What is a hybrid application?
A hybrid app runs an HTTP server and one or more microservice listeners in the same process. This is how an API gateway typically exposes REST/GraphQL externally while consuming a message broker internally.
import { NestFactory } from '@nestjs/core';
import { Transport } from '@nestjs/microservices';
import { AppModule } from './app.module';
async function bootstrap() {
const app = await NestFactory.create(AppModule);
app.connectMicroservice({
transport: Transport.RMQ,
options: { urls: ['amqp://localhost:5672'], queue: 'tasks_queue' },
});
await app.startAllMicroservices();
await app.listen(3000); // HTTP still listening
}
bootstrap();
How do you handle errors across microservices?
Exceptions thrown in a @MessagePattern handler are serialized and surface on the client as an RpcException. Use a dedicated RpcExceptionFilter rather than the HTTP filter, because there is no HTTP response to shape.
import { Catch, RpcExceptionFilter, ArgumentsHost } from '@nestjs/common';
import { Observable, throwError } from 'rxjs';
import { RpcException } from '@nestjs/microservices';
@Catch(RpcException)
export class GlobalRpcExceptionFilter implements RpcExceptionFilter<RpcException> {
catch(exception: RpcException, _host: ArgumentsHost): Observable<any> {
return throwError(() => exception.getError());
}
}
In a gateway, catch the RpcException and translate it into a proper HTTP status so external clients see meaningful errors.
How do retries and acknowledgements work?

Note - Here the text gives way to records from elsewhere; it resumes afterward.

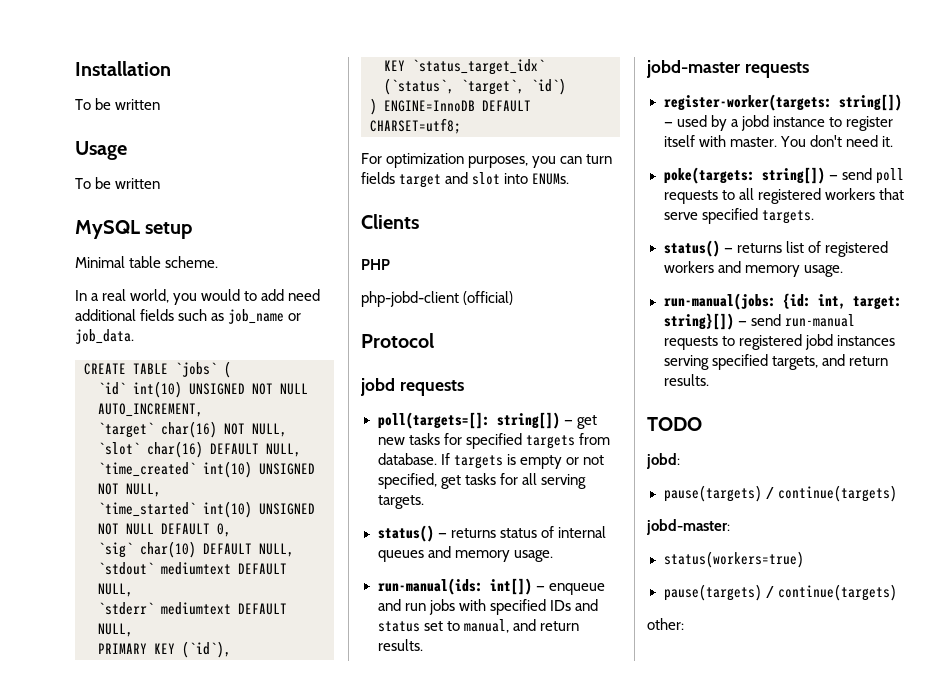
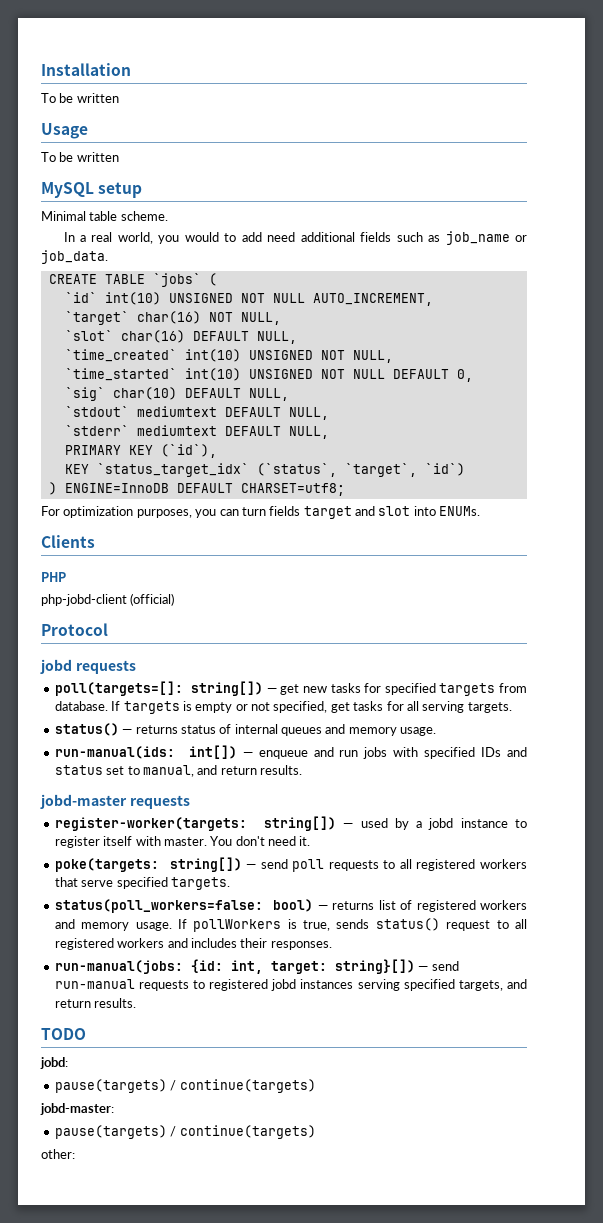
[663,240,720,257] status() -> [54,899,314,913] status(poll_workers=false: bool)
(843, 271) none -> [177,918,527,932] [54,938,332,950] If pollWorkers is true, sends status() request to all registered workers and includes their responses.
[663,551,804,568] // status(workers=true) -> (114, 1109) none

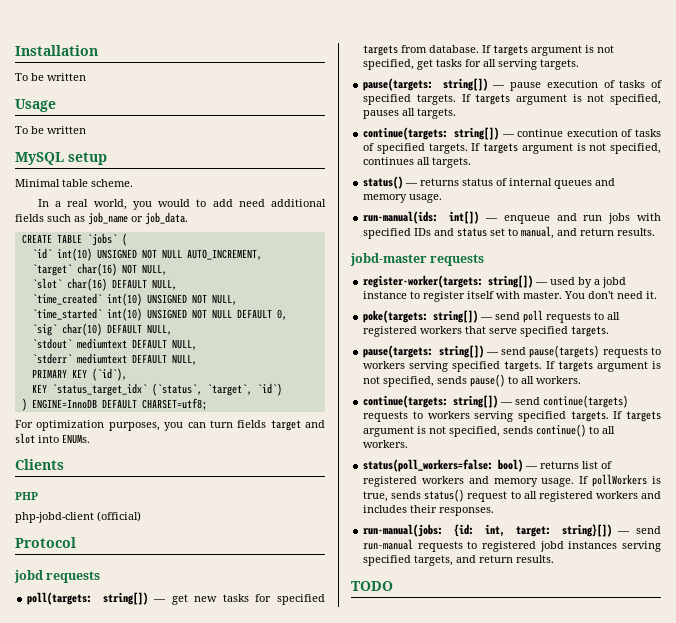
[54,681,183,696] poll(targets=[]: -> [27,592,93,605] poll(targets:
[182,701,248,713] is empty or -> [531,45,595,56] argument is
(512, 707) none -> [363,78,662,91] [363,94,661,105] [363,108,457,119] [363,127,661,140] [363,143,661,154] [363,157,472,168] // pause(targets: string[]) — pause execution of tasks of specified targets. If targets argument is not specified, pauses all targets. // continue(targets: string[]) — continue execution of tasks of specified targets. If targets argument is not specified, continues all targets.
(230, 883) none -> [363,345,661,358] [363,361,661,372] [363,374,582,387] [363,395,629,408] [363,411,661,422] [363,424,616,437] [363,440,409,448] // pause(targets: string[]) — send pause(targets) requests to workers serving specified targets. If targets argument is not specified, sends pause() to all workers. // continue(targets: string[]) — send continue(targets) requests to workers serving specified targets. If targets argument is not specified, sends continue() to all workers.
[40,1057,68,1069] [54,1079,316,1093] [40,1103,114,1115] [54,1125,316,1139] [41,1149,75,1159] // jobd: // pause(targets) / continue(targets) // jobd-master: // pause(targets) / continue(targets) // other: -> (393, 586) none

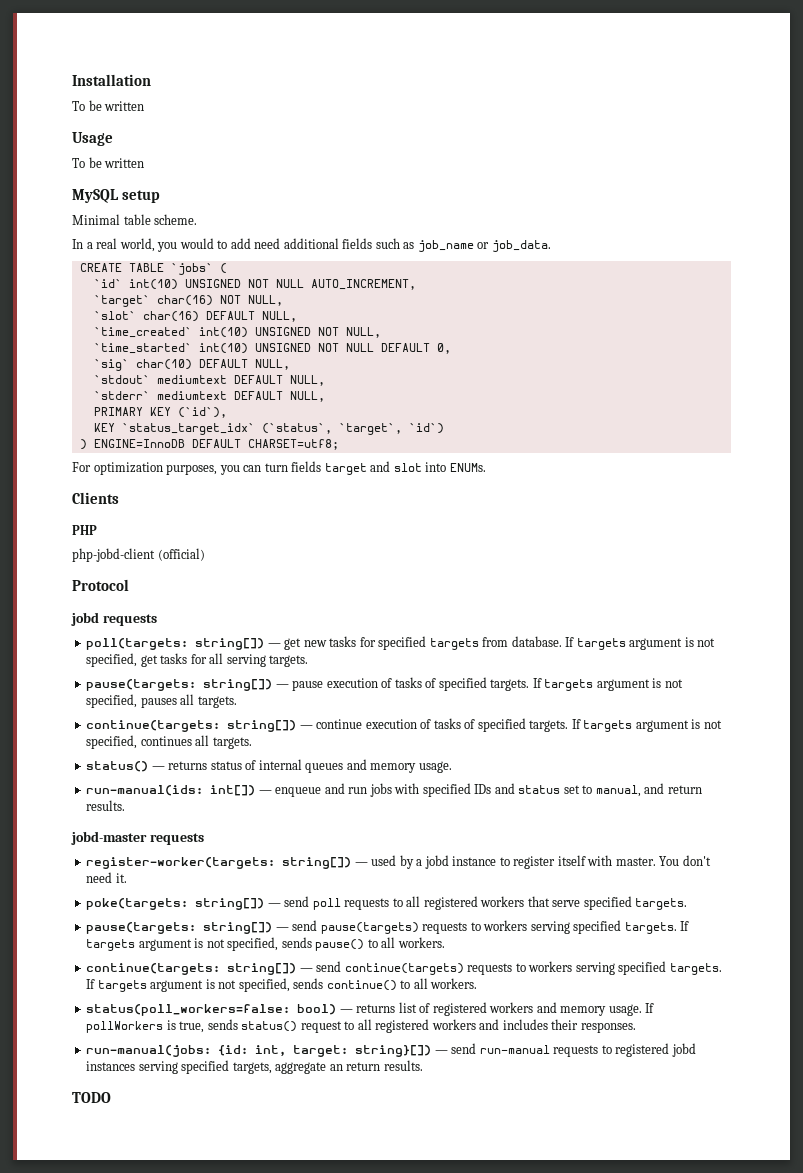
[456,555,477,563] and -> [275,1062,343,1074] aggregate an

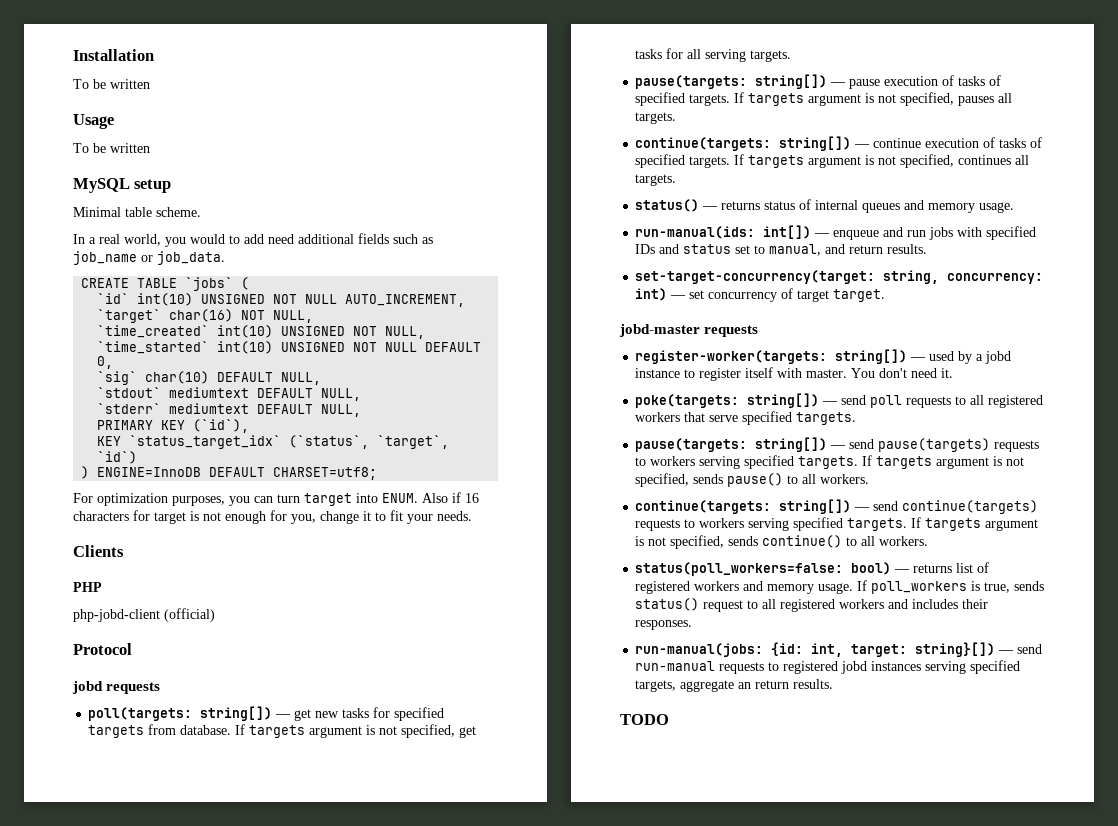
[93,311,297,322] // `slot` char(16) DEFAULT NULL, -> (314, 316) none
[291,461,486,475] fields target and slot into ENUMs. -> [304,492,479,506] [73,510,472,524] target into ENUM. Also if 16 characters for target is not enough for you, change it to fit your needs.
(126, 805) none -> [635,270,1044,284] [635,288,886,302] // set-target-concurrency(target: string, concurrency: int) — set concurrency of target target.
[86,1021,164,1033] pollWorkers -> [871,581,968,594] poll_workers

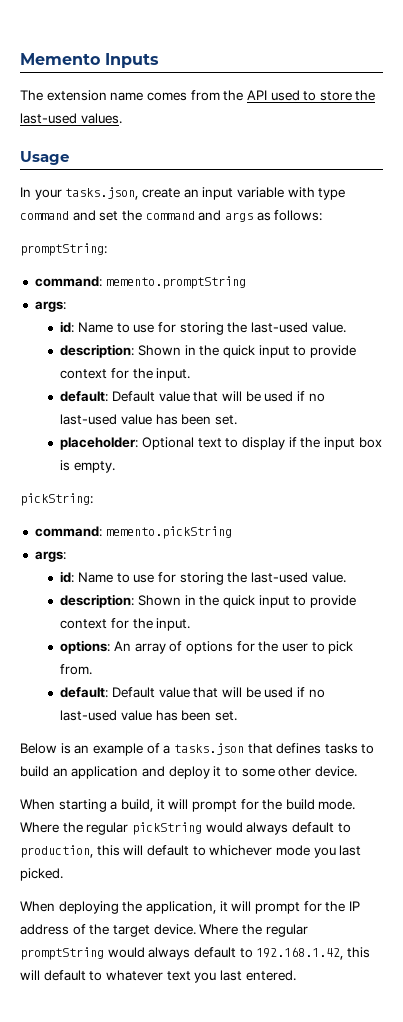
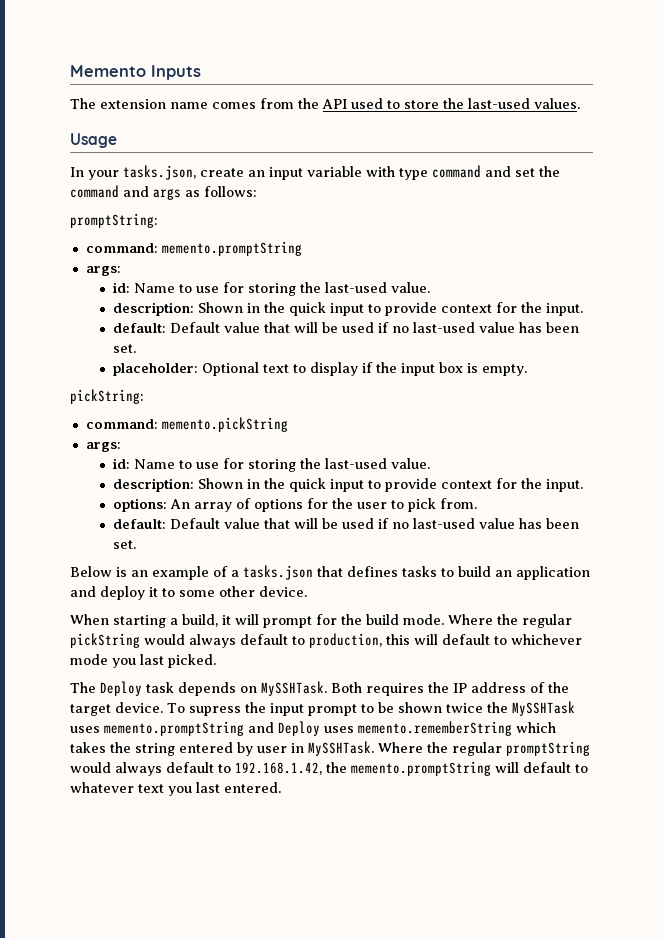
[20,901,322,914] When deploying the application, it will prompt for -> [70,681,424,696] The Deploy task depends on MySSHTask. Both requires
(196, 929) none -> [167,701,575,716] [70,721,556,736] [70,741,374,756] To supress the input prompt to be shown twice the MySSHTask uses memento.promptString and Deploy uses memento.rememberString which takes the string entered by user in MySSHTask.
[346,947,370,958] this -> [326,761,491,776] the memento.promptString

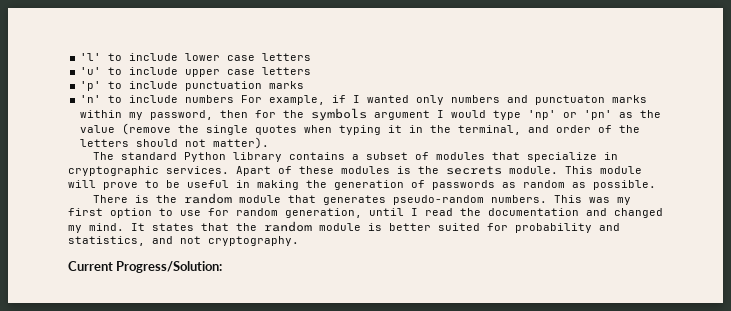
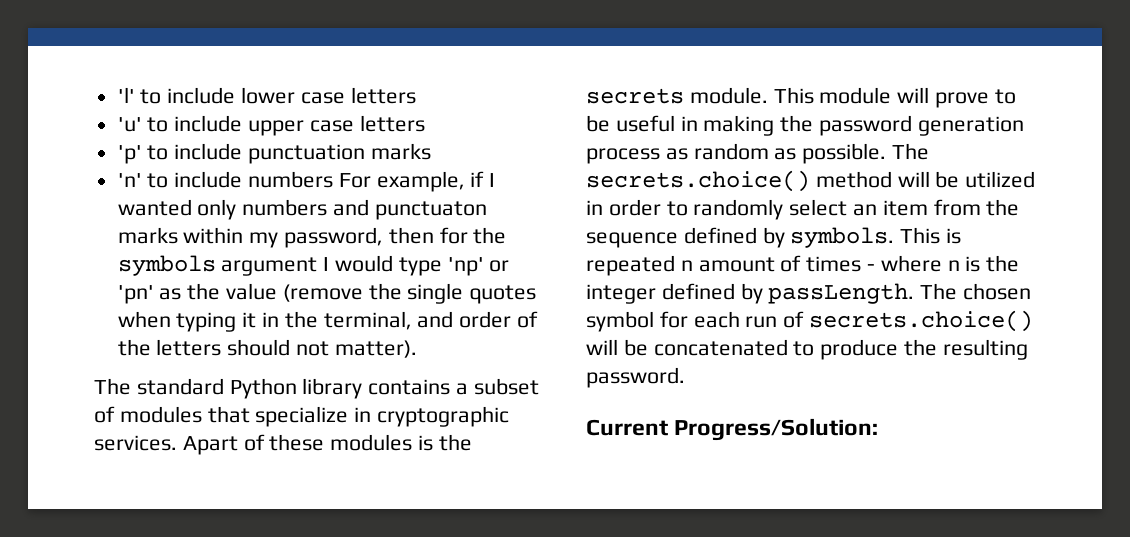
[334,180,495,190] generation of passwords -> [819,115,1024,136] [586,148,660,164] password generation process
[93,193,632,205] [68,208,663,218] [68,221,620,233] [68,236,299,246] // There is the random module that generates pseudo-random numbers. This was my first option to use for random generation, until I read the documentation and changed my mind. It states that the random module is better suited for probability and statistics, and not cryptography. -> [892,143,930,160] [586,170,1036,192] [586,199,1020,220] [586,227,962,248] [586,255,1020,276] [586,283,1032,304] [586,310,1034,332] [586,339,1028,360] [586,367,685,388] The secrets.choice() method will be utilized in order to randomly select an item from the sequence defined by symbols. This is repeated n amount of times - where n is the integer defined by passLength. The chosen symbol for each run of secrets.choice() will be concatenated to produce the resulting password.

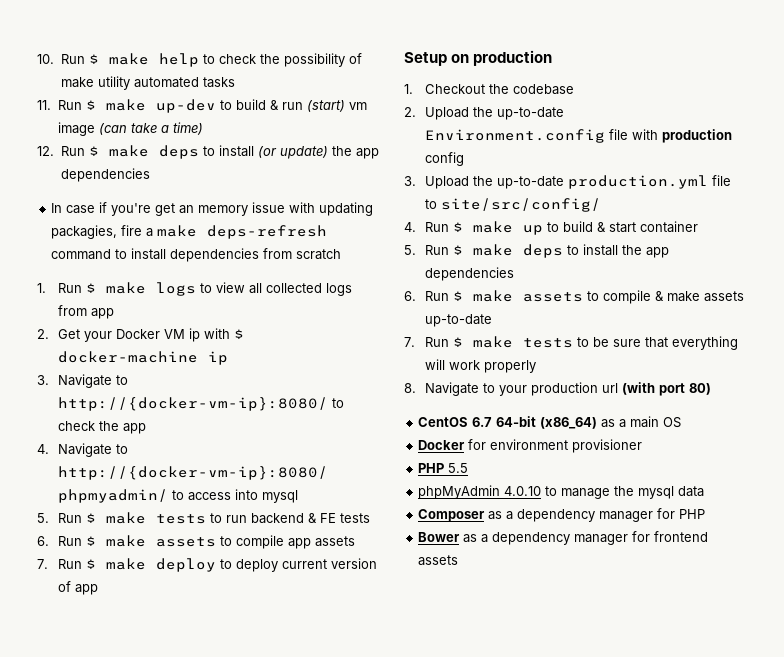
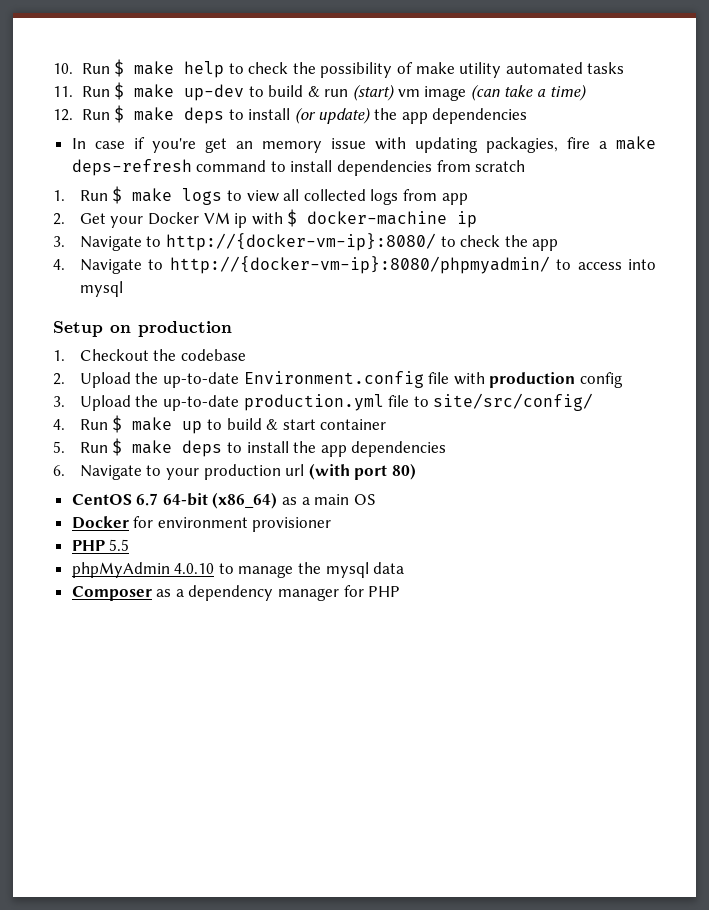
[37,512,371,524] [37,535,356,549] [37,558,378,572] [58,581,99,595] // 5. Run $ make tests to run backend & FE tests // 6. Run $ make assets to compile app assets // 7. Run $ make deploy to deploy current version of app -> (123, 289) none
[425,290,745,304] [425,314,493,327] [404,336,739,350] [425,359,537,373] [404,383,416,393] Run $ make assets to compile & make assets up-to-date // 7. Run $ make tests to be sure that everything will work properly // 8. -> (65, 470) none
[418,531,709,545] [418,555,459,566] // Bower as a dependency manager for frontend assets -> (401, 591) none

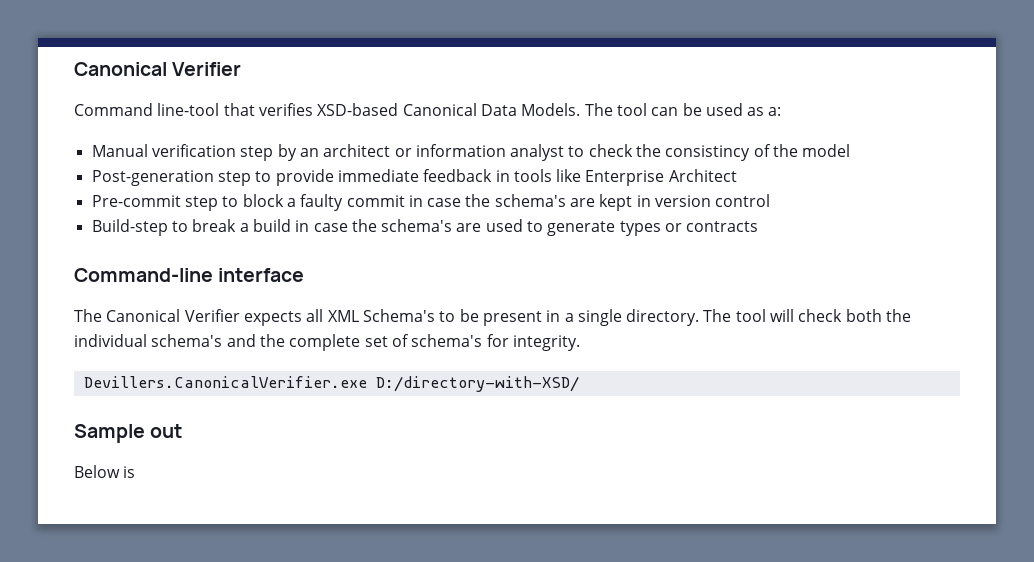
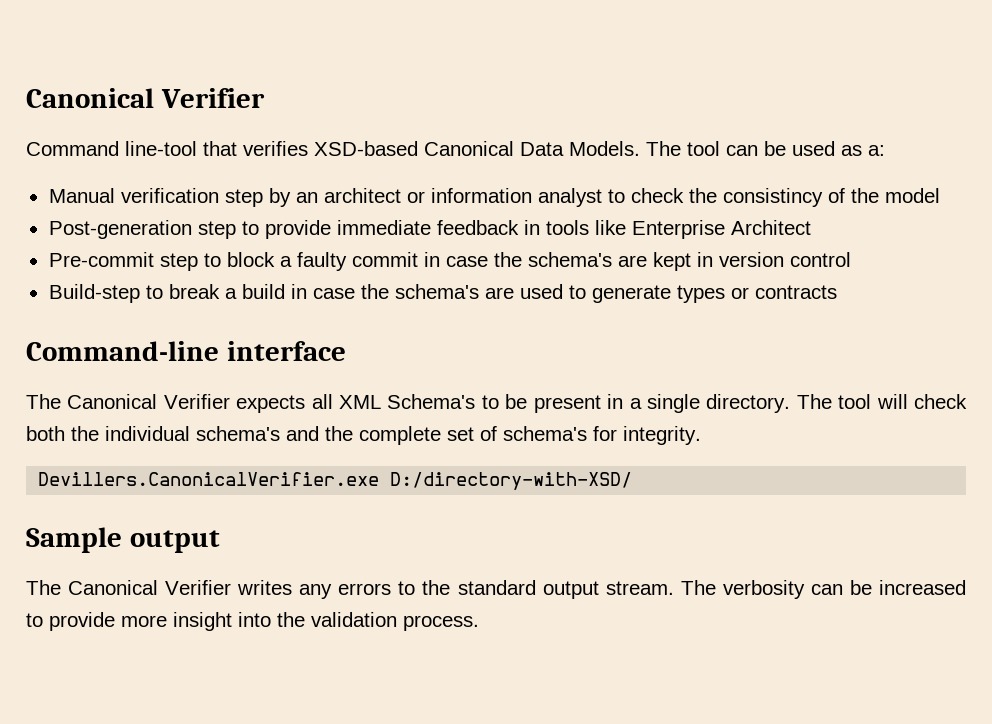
[150,424,183,438] [74,465,136,478] out // Below is -> [129,530,220,553] [26,580,967,599] [26,612,479,631] output // The Canonical Verifier writes any errors to the standard output stream. The verbosity can be increased to provide more insight into the validation process.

Behavior depends on the transporter. With RabbitMQ and Kafka you can enable manual acknowledgement so a message is only removed once your handler succeeds — a thrown error leaves it for redelivery. For client-side resilience, RxJS operators like retry() and timeout() wrap the send() observable.
{
transport: Transport.RMQ,
options: {
urls: ['amqp://localhost:5672'],
queue: 'tasks_queue',
noAck: false, // manual ack
queueOptions: { durable: true },
},
}
import { firstValueFrom, retry, timeout } from 'rxjs';
firstValueFrom(
this.client.send({ cmd: 'sum' }, [1, 2, 3]).pipe(
timeout(2000),
retry({ count: 3, delay: 500 }),
),
);
Make handlers idempotent. At-least-once delivery (Kafka, RabbitMQ redelivery) means the same message can arrive twice; design so reprocessing is harmless, e.g. upserts keyed by an event ID.
Best Practices
- Keep handlers transport-agnostic; choose the transporter at bootstrap, not in business code.
- Use
@EventPattern/emit()for side effects and@MessagePattern/send()only for queries that need a reply. - Pick durable, ack-based transporters (RabbitMQ, Kafka) when message loss is unacceptable.
- Make every consumer idempotent to survive at-least-once redelivery.
- Register a dedicated
RpcExceptionFilterand map RPC errors to HTTP statuses at the gateway. - Add client-side
timeout()andretry()so one slow service does not stall the caller. - Define typed message contracts (DTOs, gRPC
.proto, or Avro schemas) shared across services.